## REQUIRED WORK
Below are the records. State how many of their lines contain "Sweat", with nothing else.

======== EXERCISE MATERIAL ========

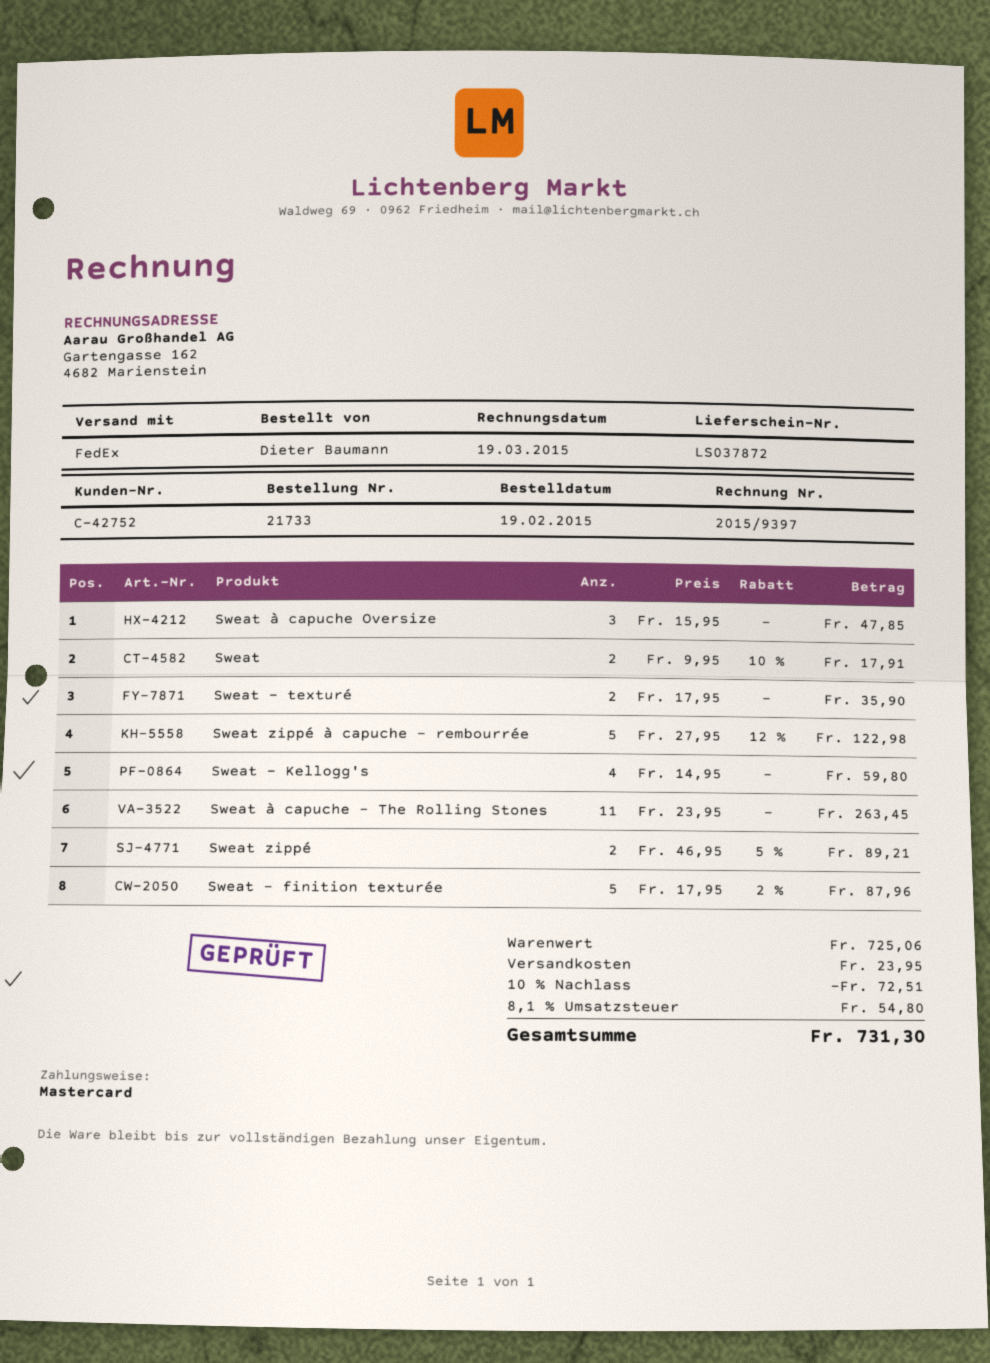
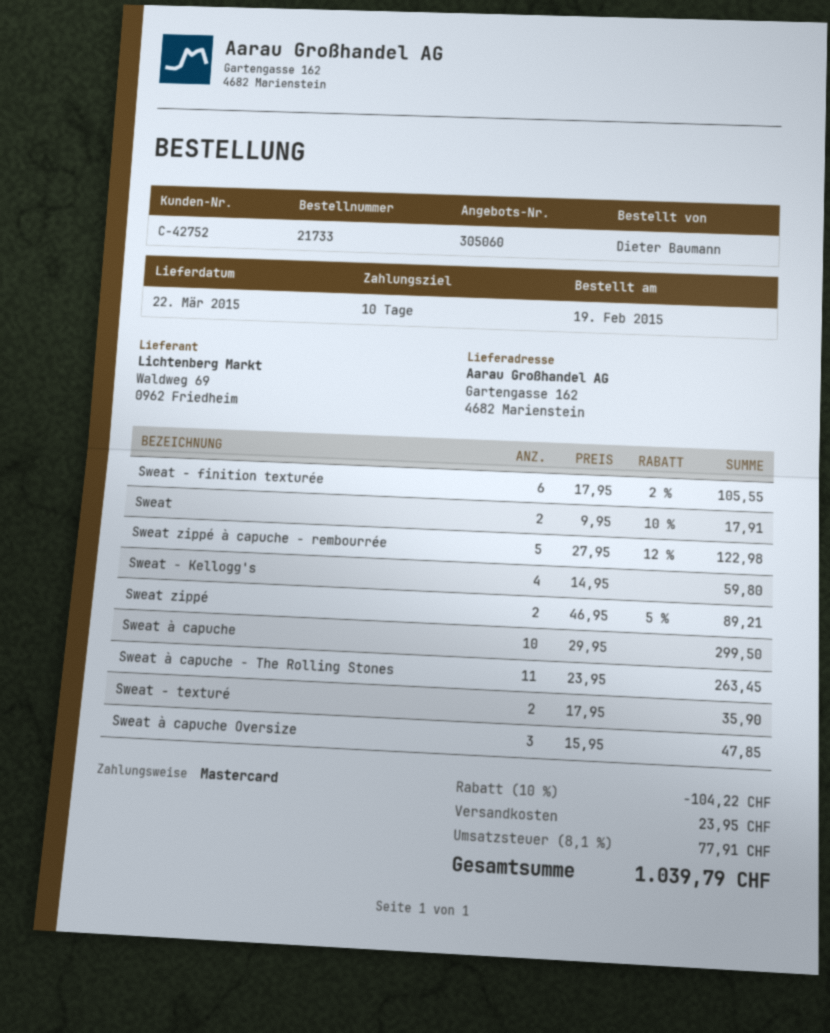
Sweat - finition texturée: 5 x 17.95 - 2% = 87.96 -> 6 x 17.95 - 2% = 105.55
Sweat à capuche: none -> 10 x 29.95 = 299.50
discount: 10% = 72.51 -> 10% = 104.22
tax: 8.1% = 54.80 -> 8.1% = 77.91
total: 731.30 -> 1039.79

========

## YOUR SOLUTION
2